BEGIN Provided material

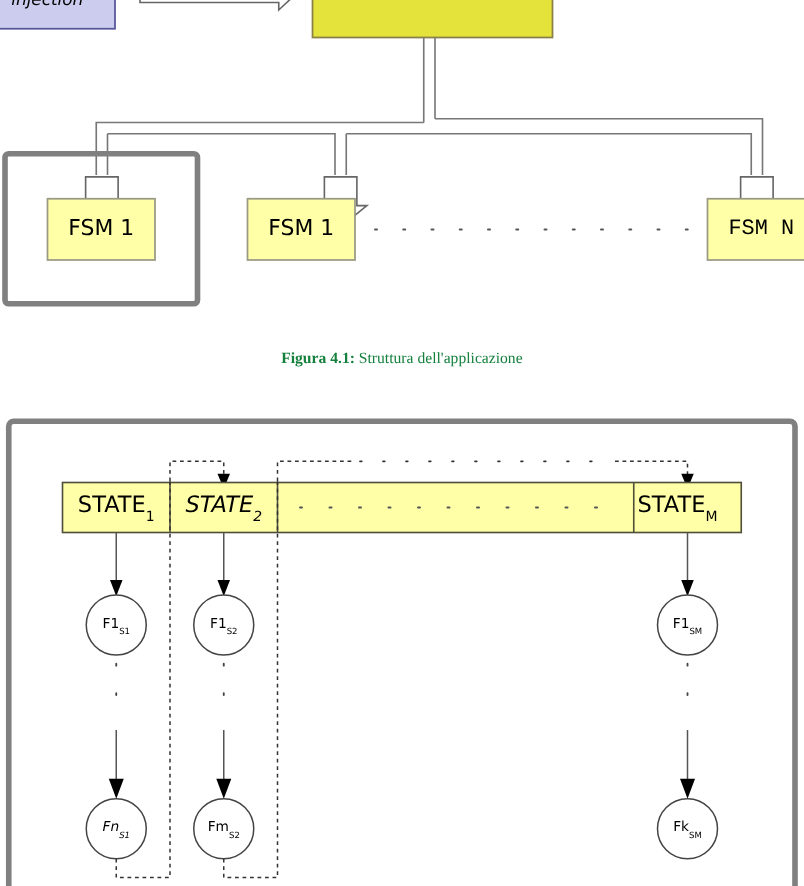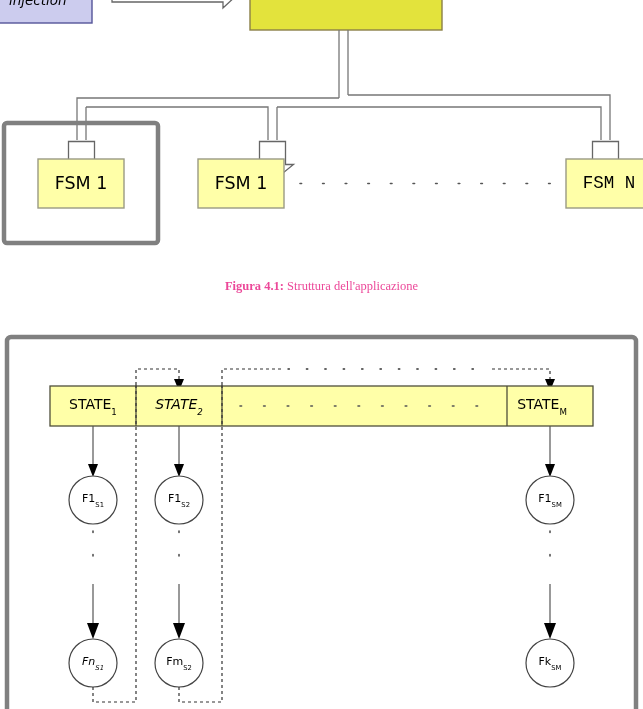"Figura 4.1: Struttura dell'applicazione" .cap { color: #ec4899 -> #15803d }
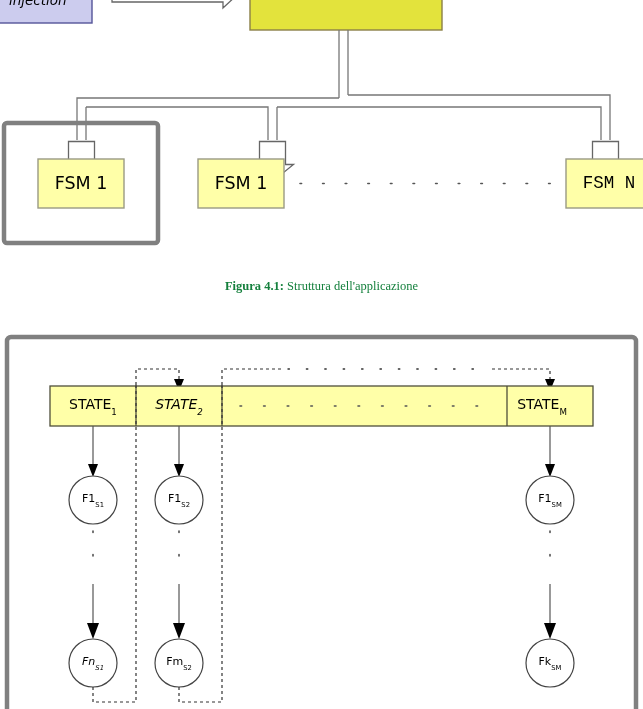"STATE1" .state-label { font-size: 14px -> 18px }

END Provided material
BEGIN Provided material

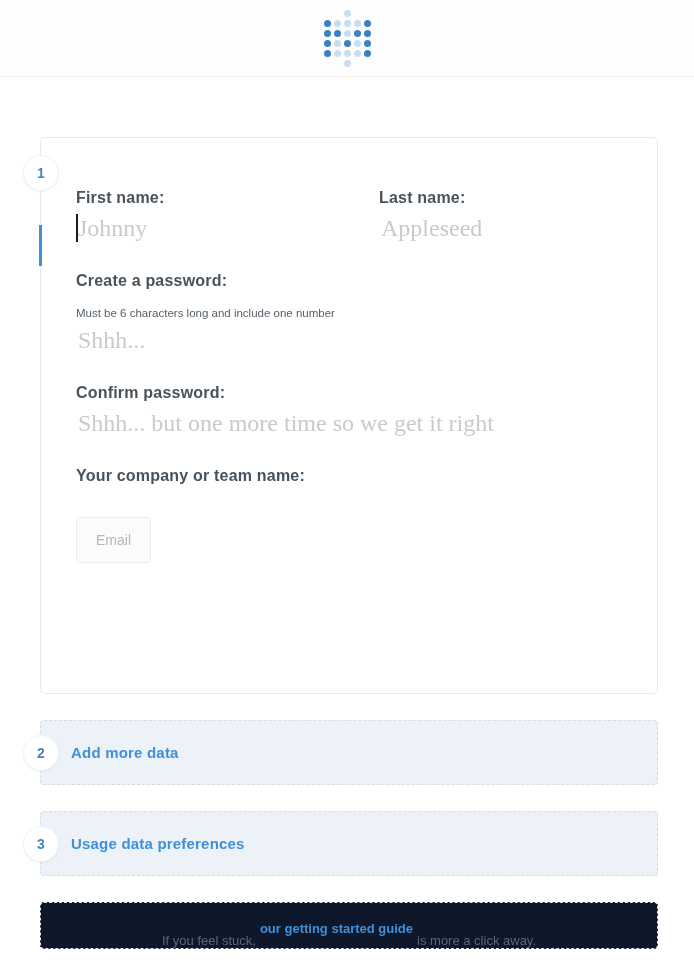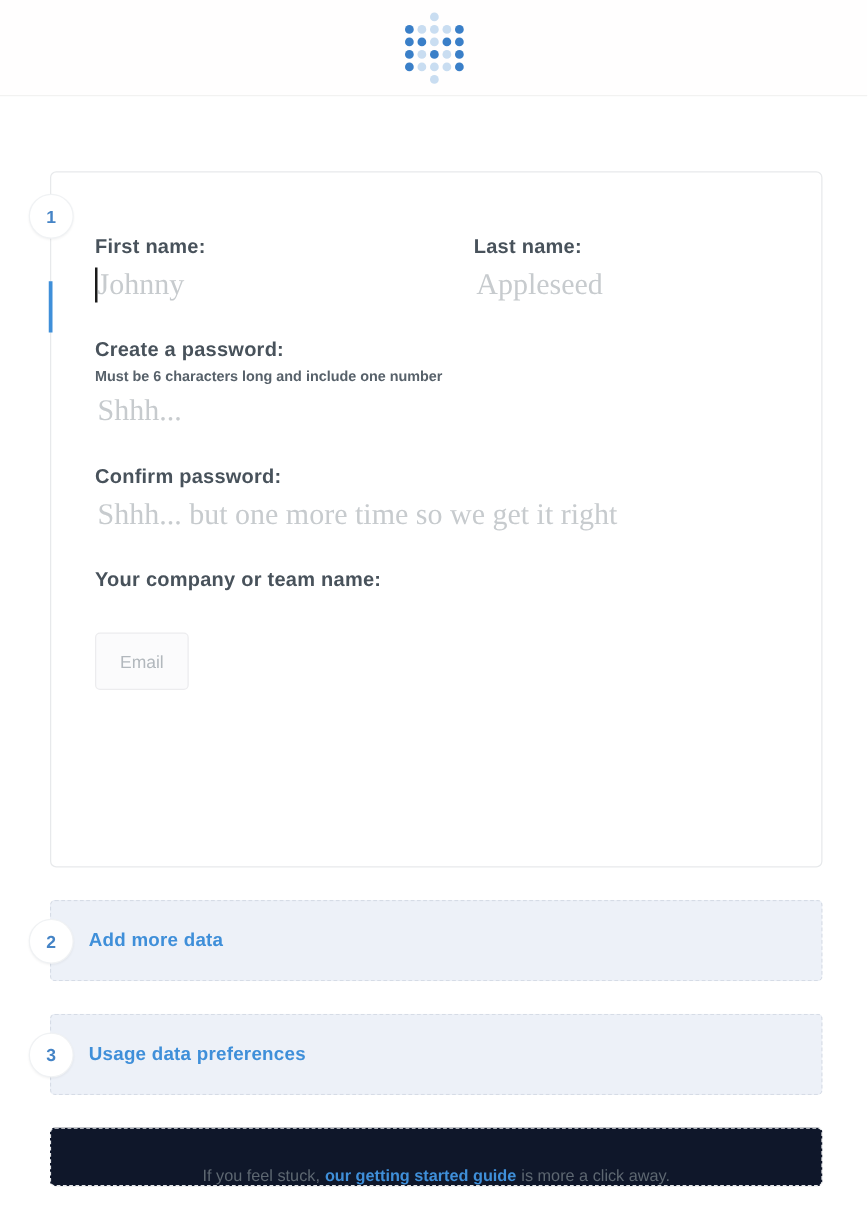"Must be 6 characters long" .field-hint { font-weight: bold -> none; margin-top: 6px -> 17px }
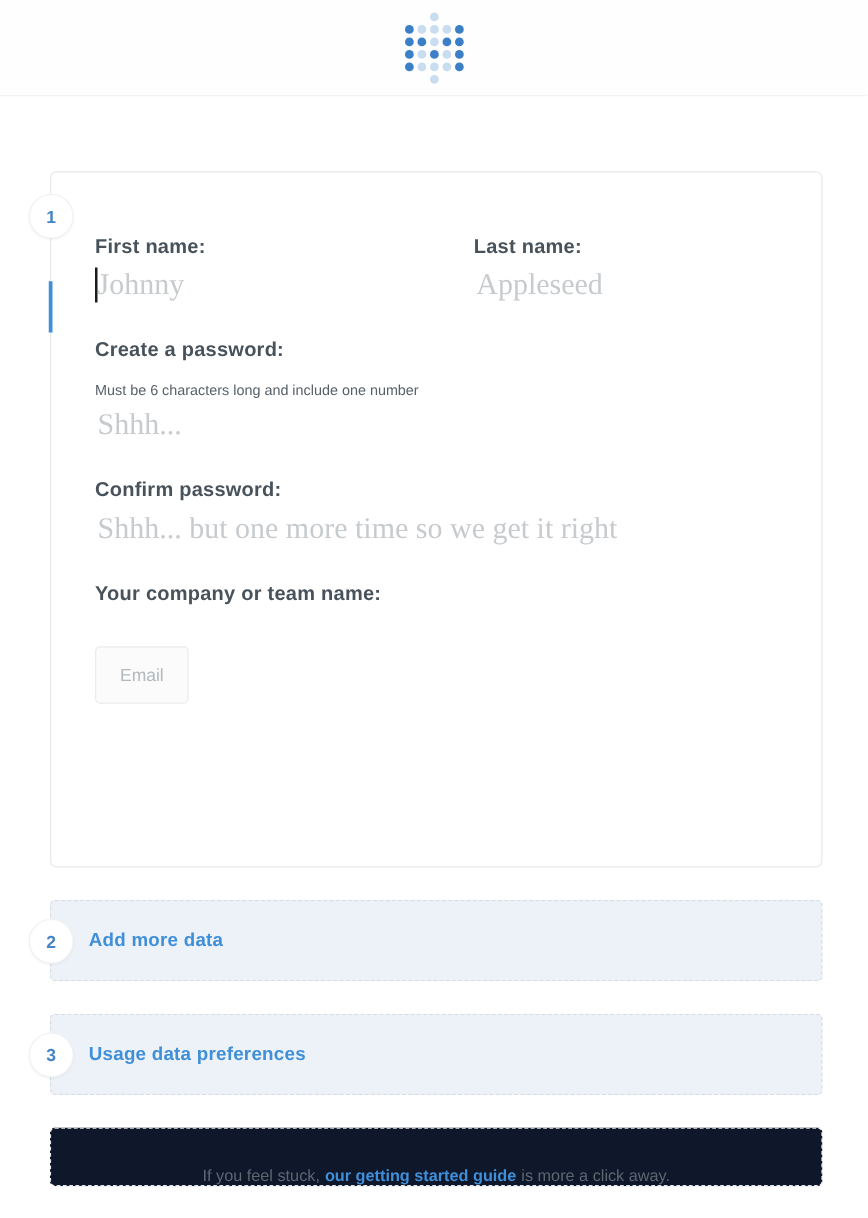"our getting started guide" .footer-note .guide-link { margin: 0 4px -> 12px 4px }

END Provided material
BEGIN Provided material

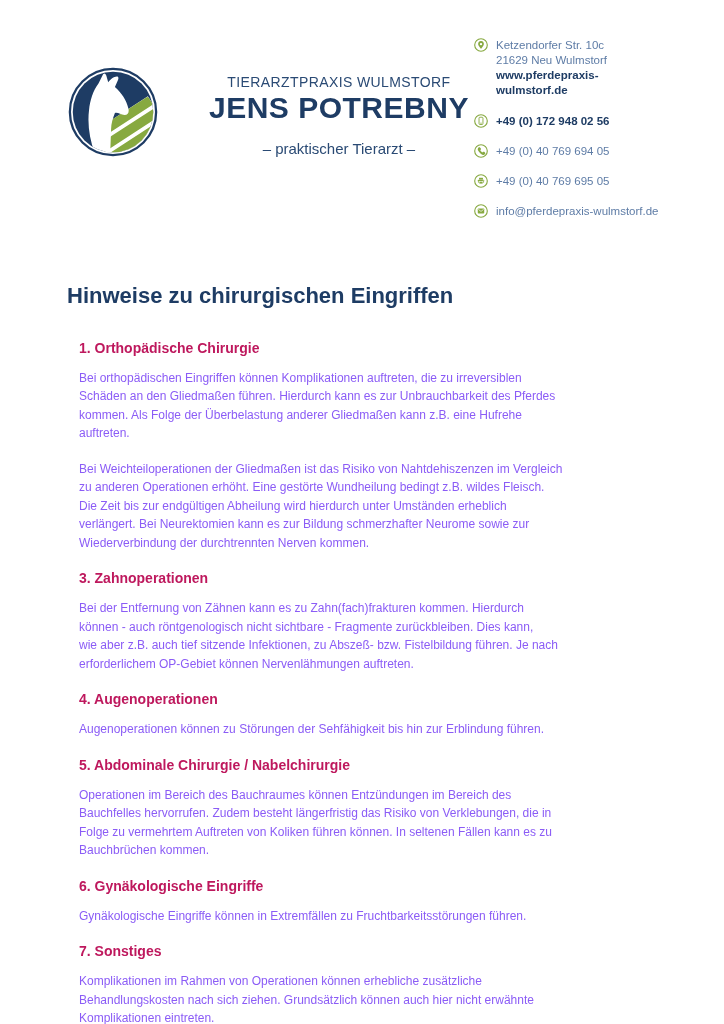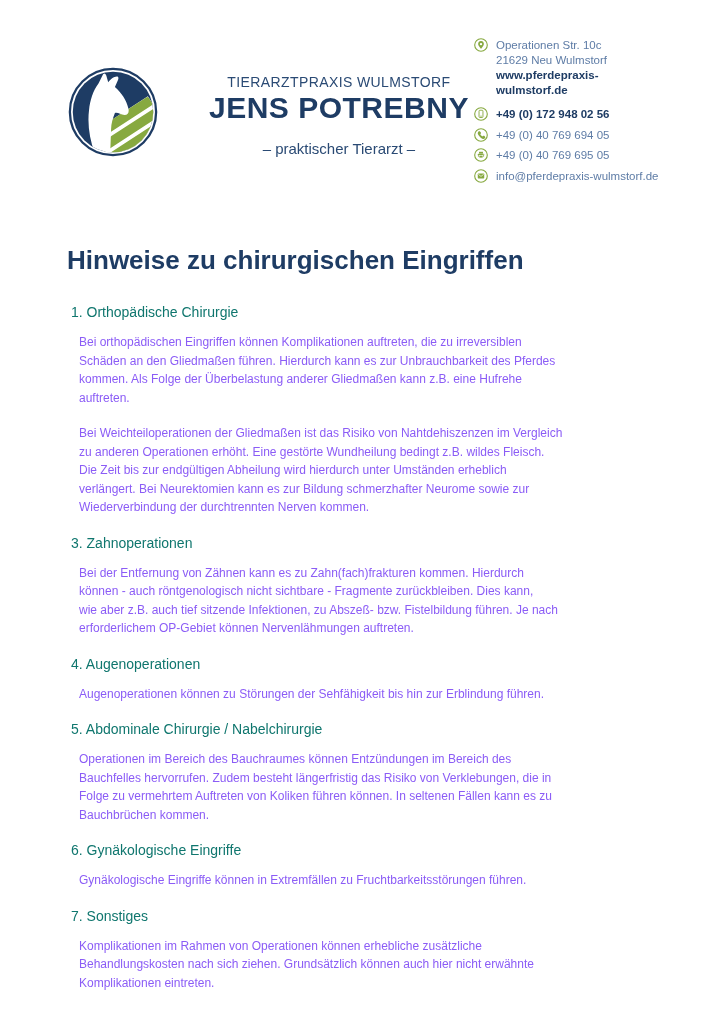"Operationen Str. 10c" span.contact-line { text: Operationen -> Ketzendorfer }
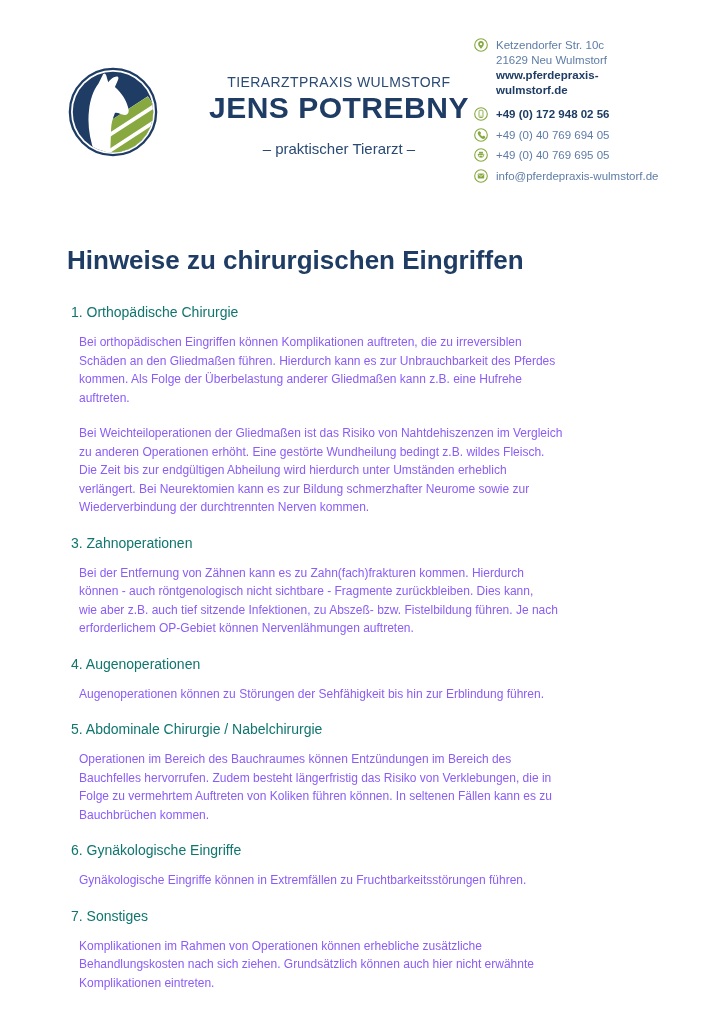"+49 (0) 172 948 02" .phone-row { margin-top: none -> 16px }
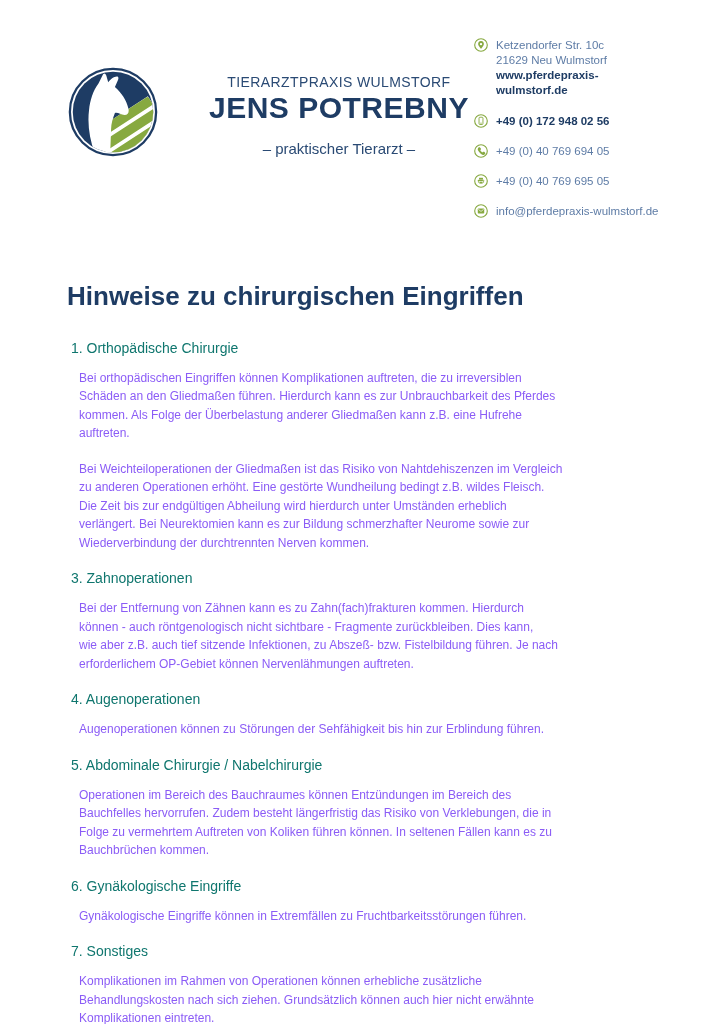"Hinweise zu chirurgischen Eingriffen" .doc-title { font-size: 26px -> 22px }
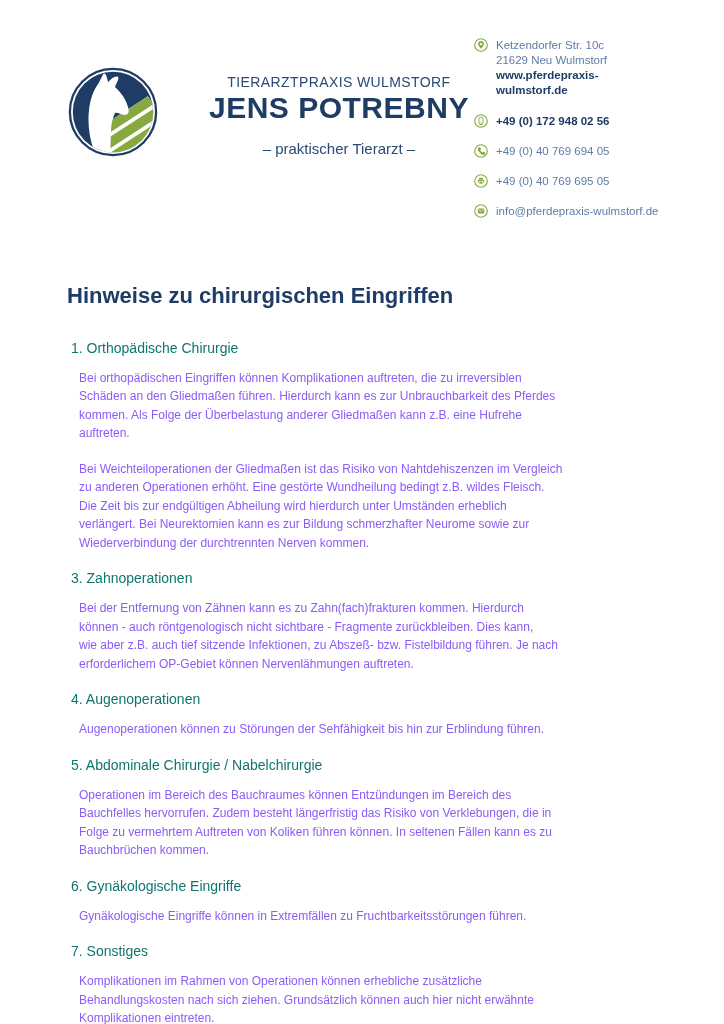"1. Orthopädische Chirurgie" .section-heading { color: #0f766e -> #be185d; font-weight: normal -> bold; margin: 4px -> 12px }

END Provided material

Looking above, find the stretch of lines that opens with the one holding "(0) 172 948" and closes with the one holding "color: #0f766e ->". Copy it exactly, pictures excluded.

"+49 (0) 172 948 02" .phone-row { margin-top: none -> 16px }
"Hinweise zu chirurgischen Eingriffen" .doc-title { font-size: 26px -> 22px }
"1. Orthopädische Chirurgie" .section-heading { color: #0f766e -> #be185d; font-weight: normal -> bold; margin: 4px -> 12px }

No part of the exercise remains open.